What impact will a price on carbon have on real estate?

Columnist John Clark.

Columnist John Clark is Vice President with The Regional Group of Companies Inc.

It’s an important question, but it only reflects part of the story. We must also consider the broader issue that carbon pricing is meant to address because that will have an apocalyptic impact on real estate, at least in some areas of the globe.

The irony of the Trudeau government ramming its “price on pollution” plan down the collective throat of unco-operative provinces and territories must be noted.

Carbon pricing is, after all, a conservative concept. It provides for a costing on what we consume and stops the subsidy created when something is given away free. And here we have a federal Liberal government that has stolen thunder from the Conservatives by taking a page from their playbook.
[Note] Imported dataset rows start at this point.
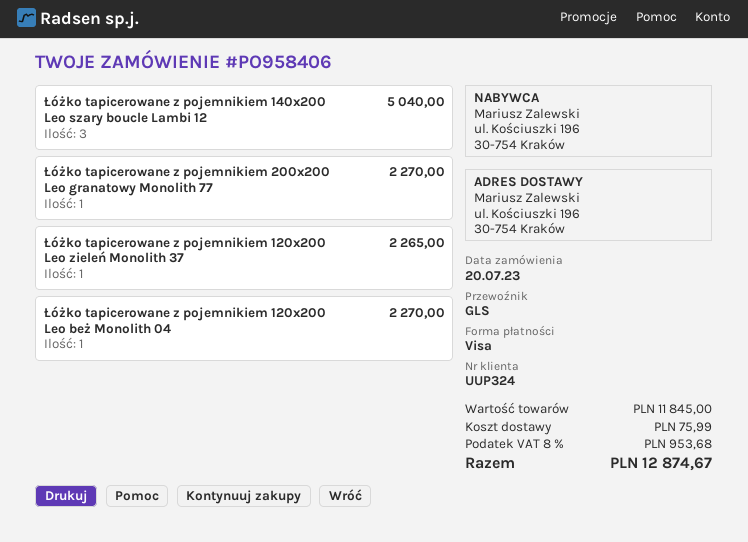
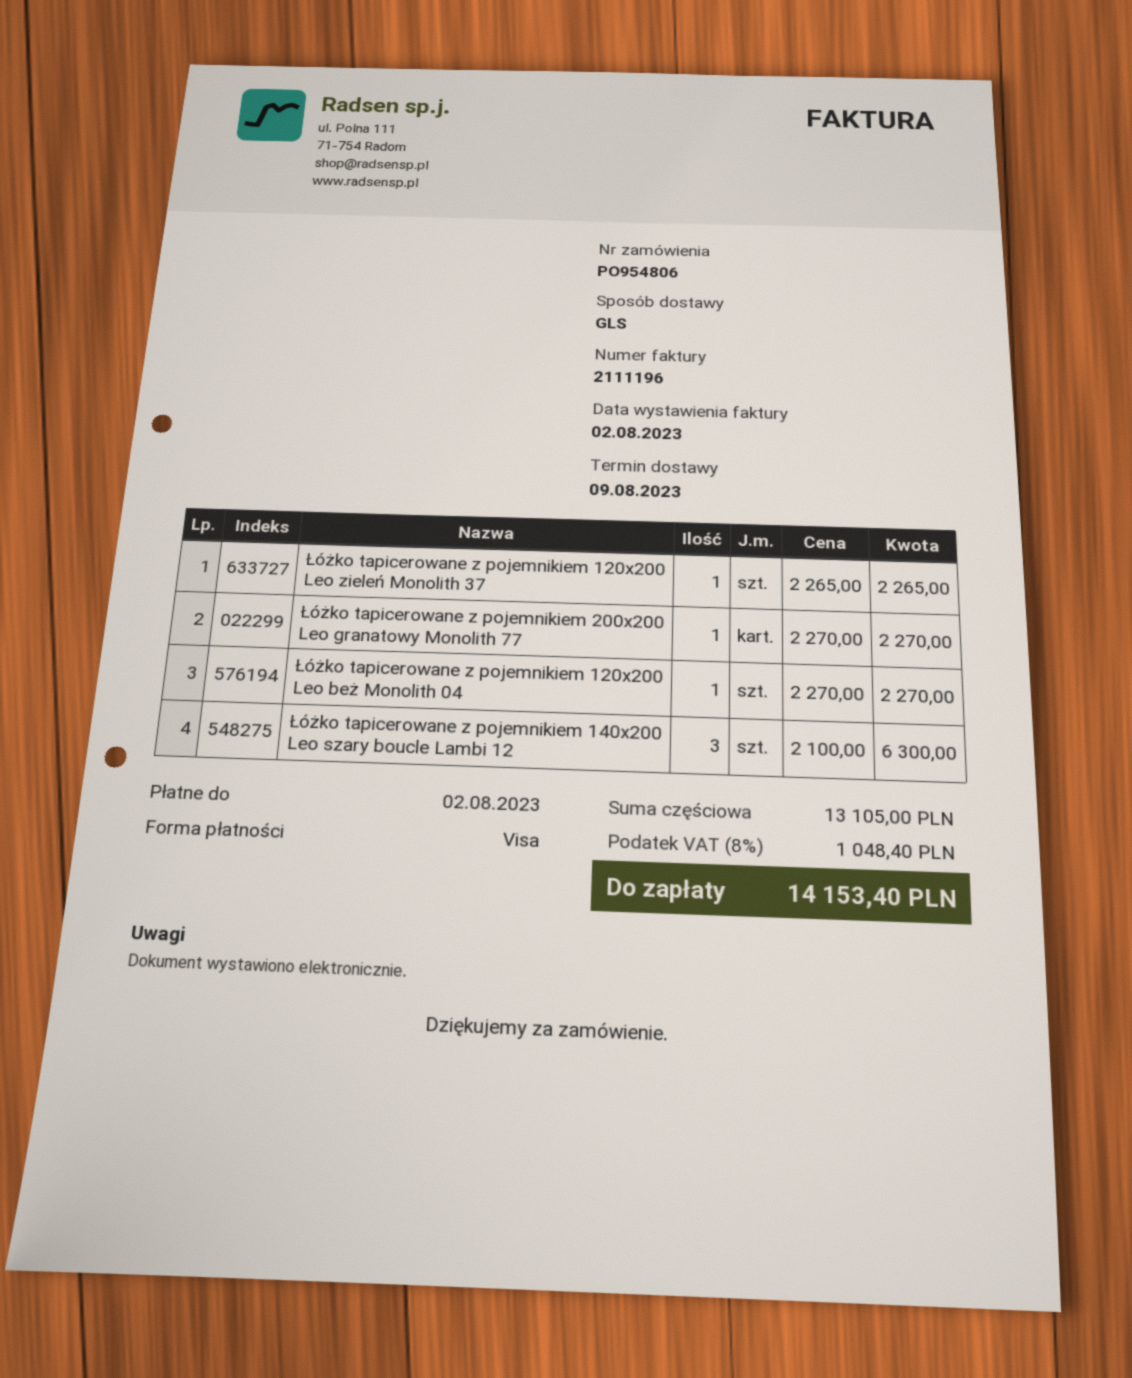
order number: PO958406 -> PO954806
Łóżko tapicerowane z pojemnikiem 140x200 Leo szary boucle Lambi 12: 3 for 5040.00 -> 3 for 6300.00
subtotal: 11845.00 -> 13105.00
shipping: 75.99 -> none
tax: 8% = 953.68 -> 8% = 1048.40
total: 12874.67 -> 14153.40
But, that’s neither here nor there. Whether it’s Liberal policy or Conservative, real estate will feel the impact.

A decision for taxpayers

As reported last month by the CBC, the Liberal plan calls for a $20-per-tonne carbon tax. This will ultimately drive up the price of gasoline by 4.42 cents a litre, natural gas by 3.91 cents per cubic metre and propane by 3.10 cents a litre.

Consumers won’t pay this directly – the carbon tax will be imposed on fuel production and distribution companies which will then pass the added costs onto customers.

The Liberals say the program will return 90 per cent of the funds raised to Canadians directly as cash in hand.

The average household will supposedly see a net gain. For example, the estimated cost per household in Ontario in 2019 will be $244, but that same household will get a federal rebate (or dividend) of $300. It is larger and more affluent households – ostensibly the bigger consumers of fossil fuels – which will end up paying more than they get back in a rebate (with some exemptions, such as for farmers).

This creates another very conservative solution by giving people the ability to choose where and when they will spend this dividend, and decide if they will make a greener choice versus one that contributes to carbon emissions.

Many potential effects on real estate

Real estate will be affected as some people will choose to be more efficient in the type of property they buy and occupy, where it may be located, and how they travel between home, work, school and recreation. By having the price of carbon reflect, to a degree, the cost of pollution, the program maximizes individual decision-making.

This is, again, a very conservative idea.

Some of you might scoff at the idea people will change their energy-use behaviour because of pricing shifts.

While some younger folks might not have seen a lot of change in how we use energy, I’ve seen houses that originally were built in Ottawa in the era before central heating systems were commonplace – this at a time when single people often did not survive the winter.

The first house I lived in with my family was coal-heated. It soon changed to oil, and while I never had a house with all electric heating, that was a common heat source for a while. We’ve now shifted almost entirely to natural gas heat, which is so much cheaper than oil (thus explaining the shift).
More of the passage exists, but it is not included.